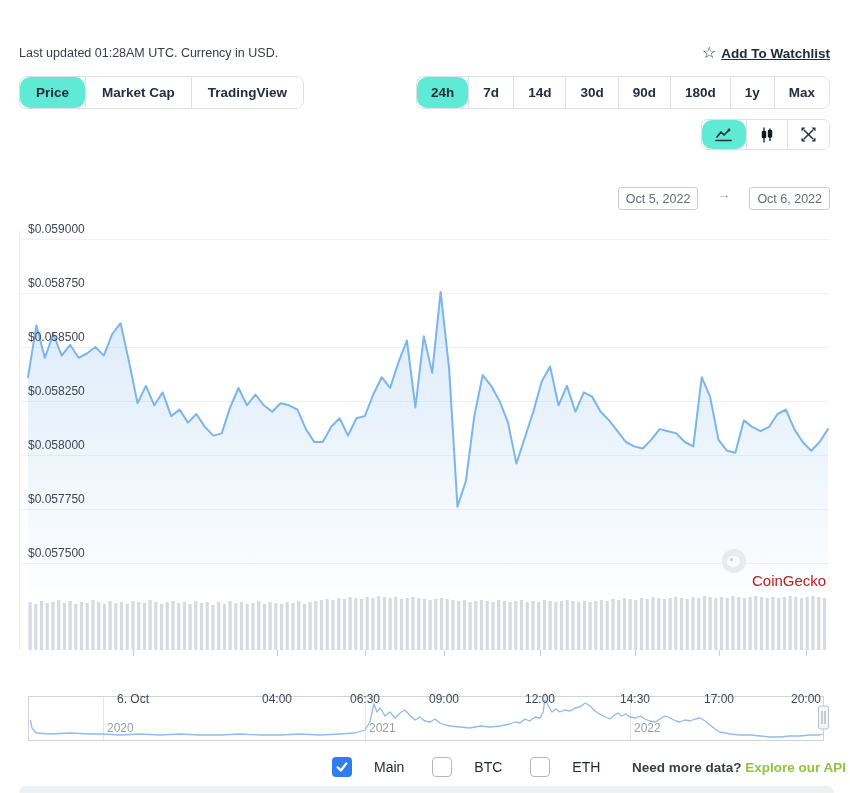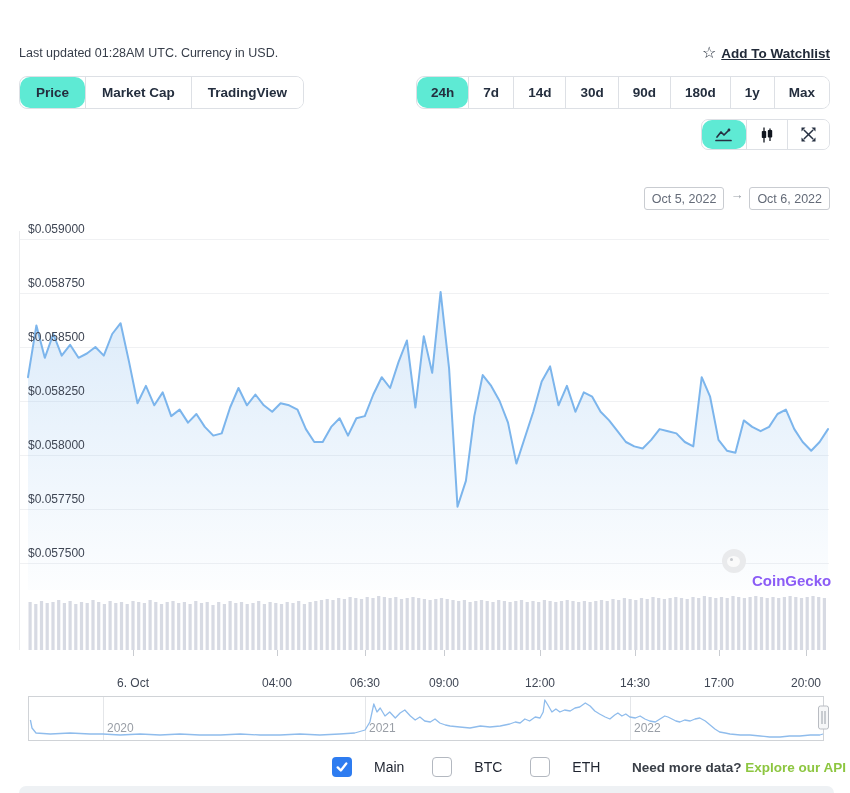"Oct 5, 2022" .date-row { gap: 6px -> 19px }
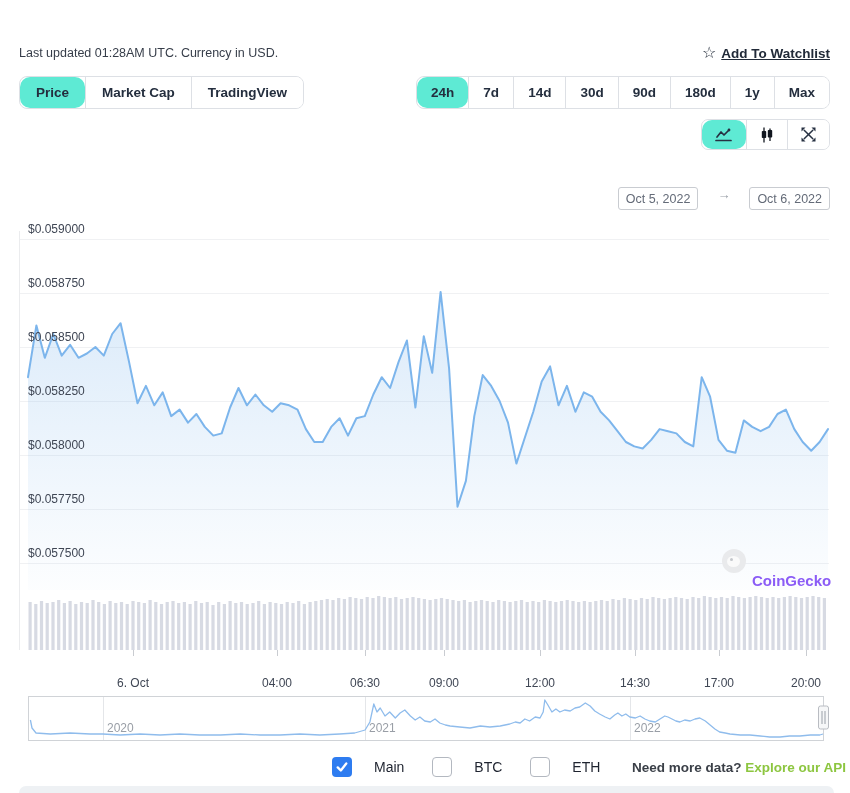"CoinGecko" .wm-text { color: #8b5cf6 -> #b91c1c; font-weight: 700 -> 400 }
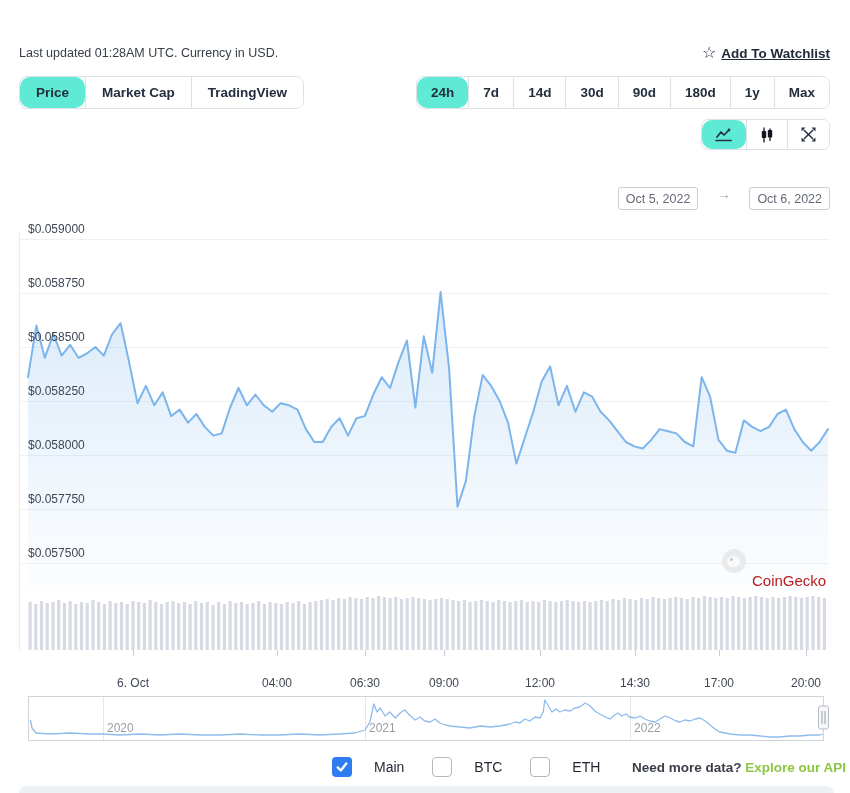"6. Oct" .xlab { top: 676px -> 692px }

═══

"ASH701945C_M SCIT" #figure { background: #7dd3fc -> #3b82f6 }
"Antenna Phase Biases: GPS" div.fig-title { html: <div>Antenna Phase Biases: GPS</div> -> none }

═══

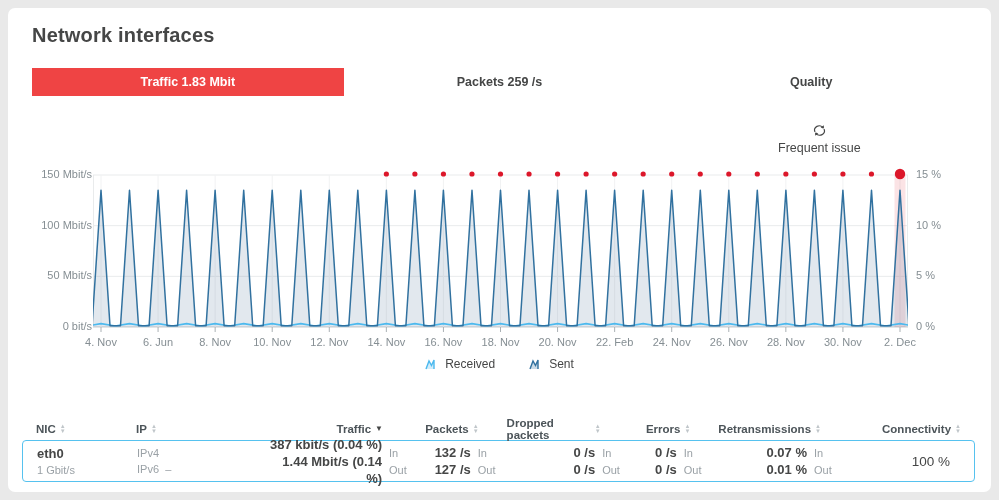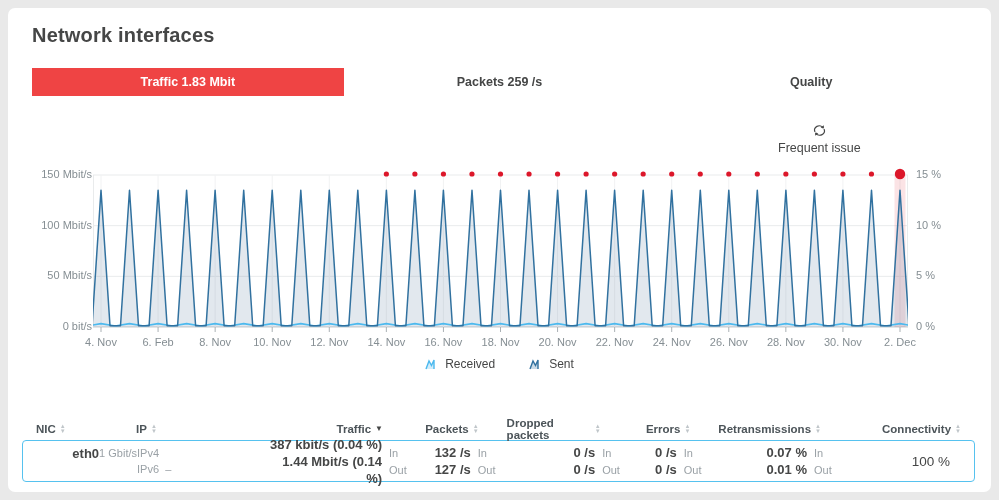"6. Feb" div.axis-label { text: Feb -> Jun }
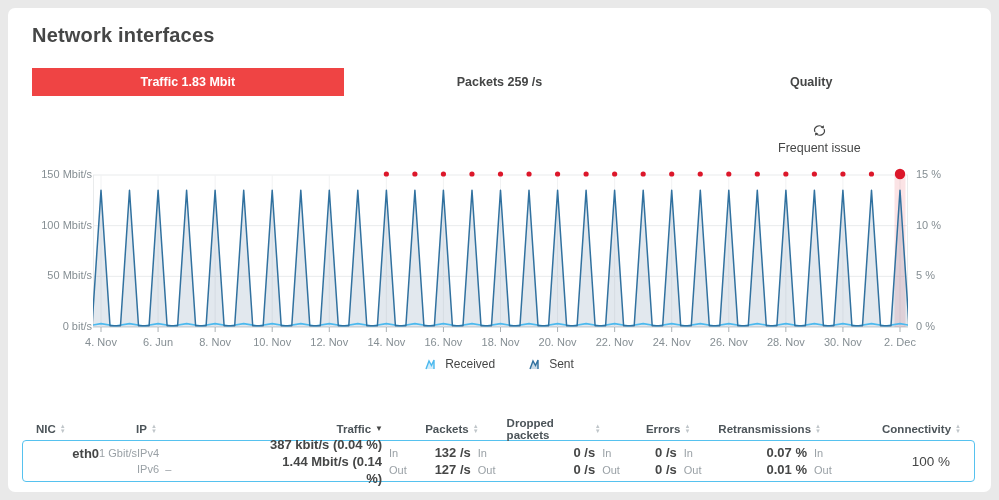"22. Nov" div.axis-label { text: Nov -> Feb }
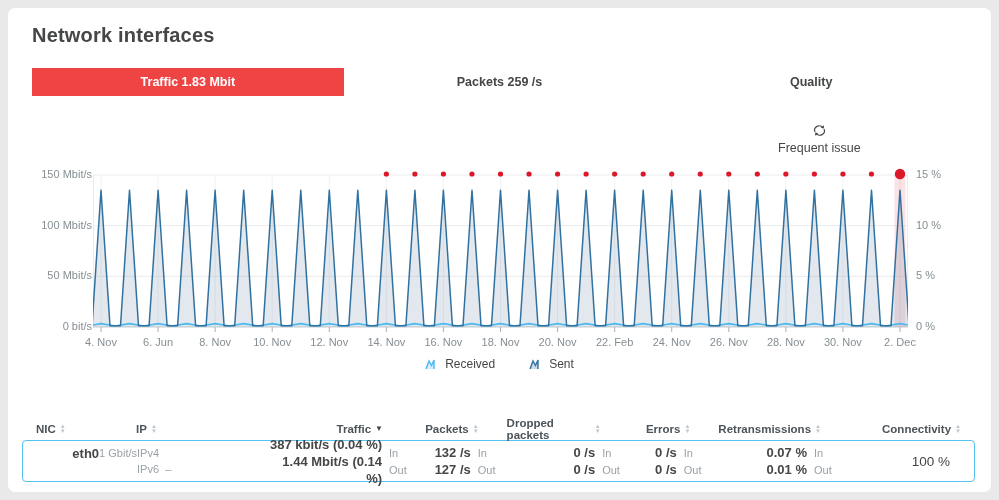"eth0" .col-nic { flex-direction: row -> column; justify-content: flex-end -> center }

═══

What you have to do –
Here the job is to copy the listing above word for word, starting at the line with "gap: 6px ->" and ending at the line with "top: 676px ->", and to leave out the pictures.

Solution –
"Oct 5, 2022" .date-row { gap: 6px -> 19px }
"CoinGecko" .wm-text { color: #8b5cf6 -> #b91c1c; font-weight: 700 -> 400 }
"6. Oct" .xlab { top: 676px -> 692px }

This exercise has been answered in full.